In these records, how many lines contain "prueba"? Please reply with the number only.

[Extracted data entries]
────────────────────

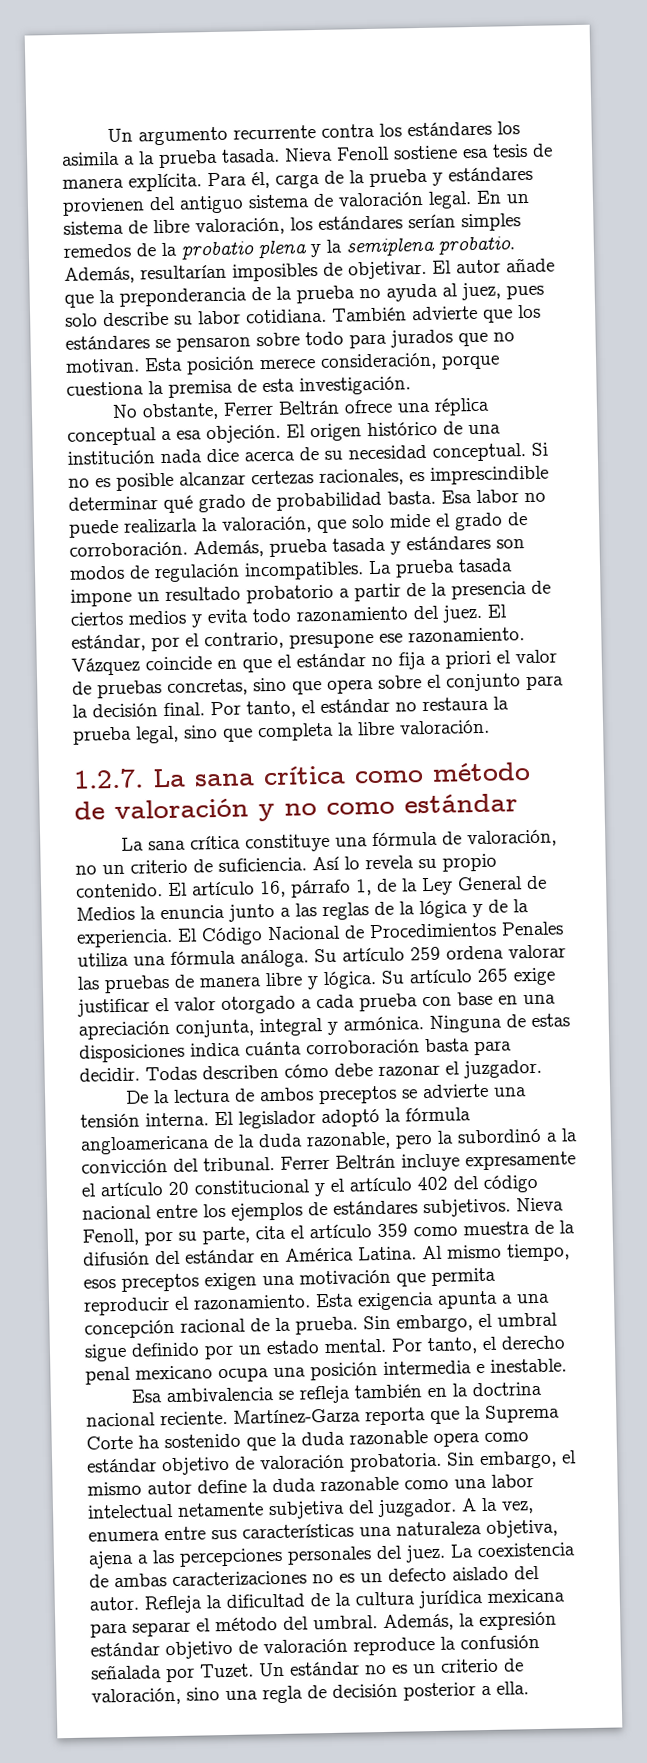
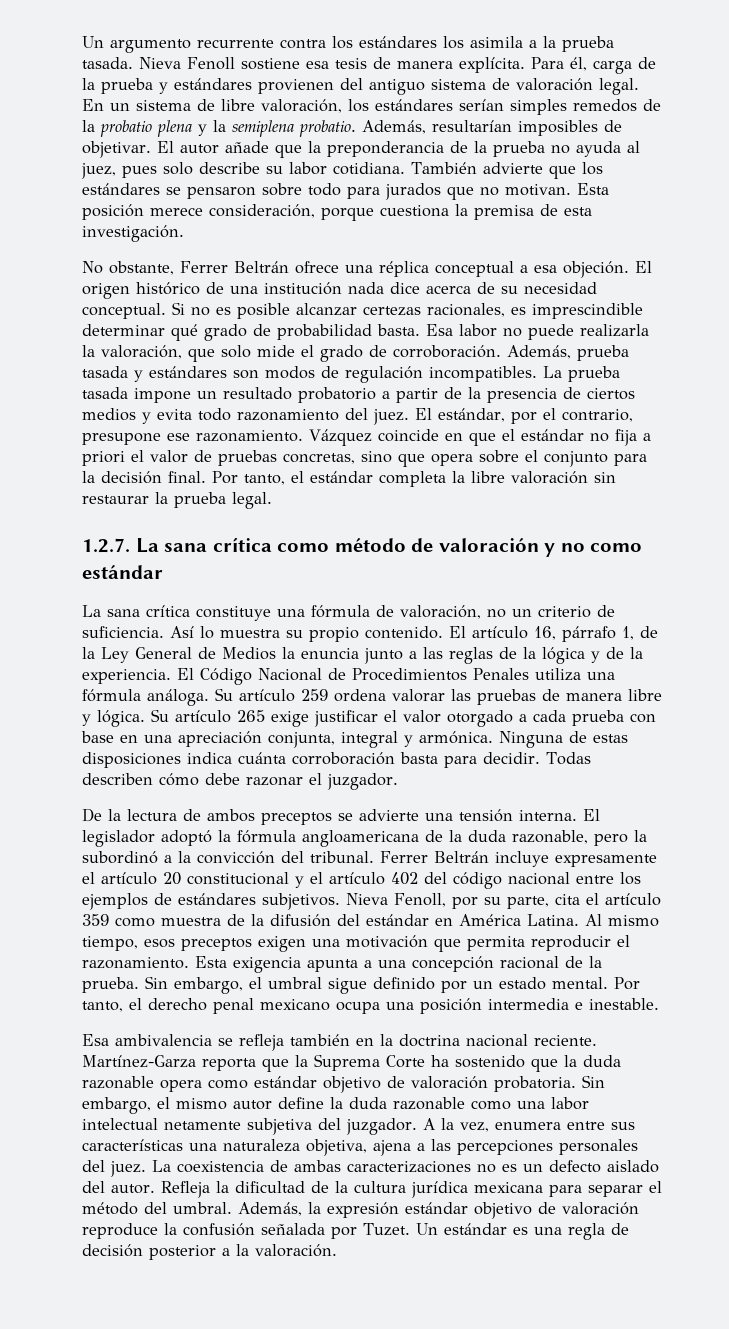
- Por tanto, el estándar no restaura la prueba legal, sino que completa la libre valoración.
+ Por tanto, el estándar completa la libre valoración sin restaurar la prueba legal.
- Así lo revela su propio contenido.
+ Así lo muestra su propio contenido.
- Un estándar no es un criterio de valoración, sino una regla de decisión posterior a ella.
+ Un estándar es una regla de decisión posterior a la valoración.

────────────────────

* [Your solution]: 2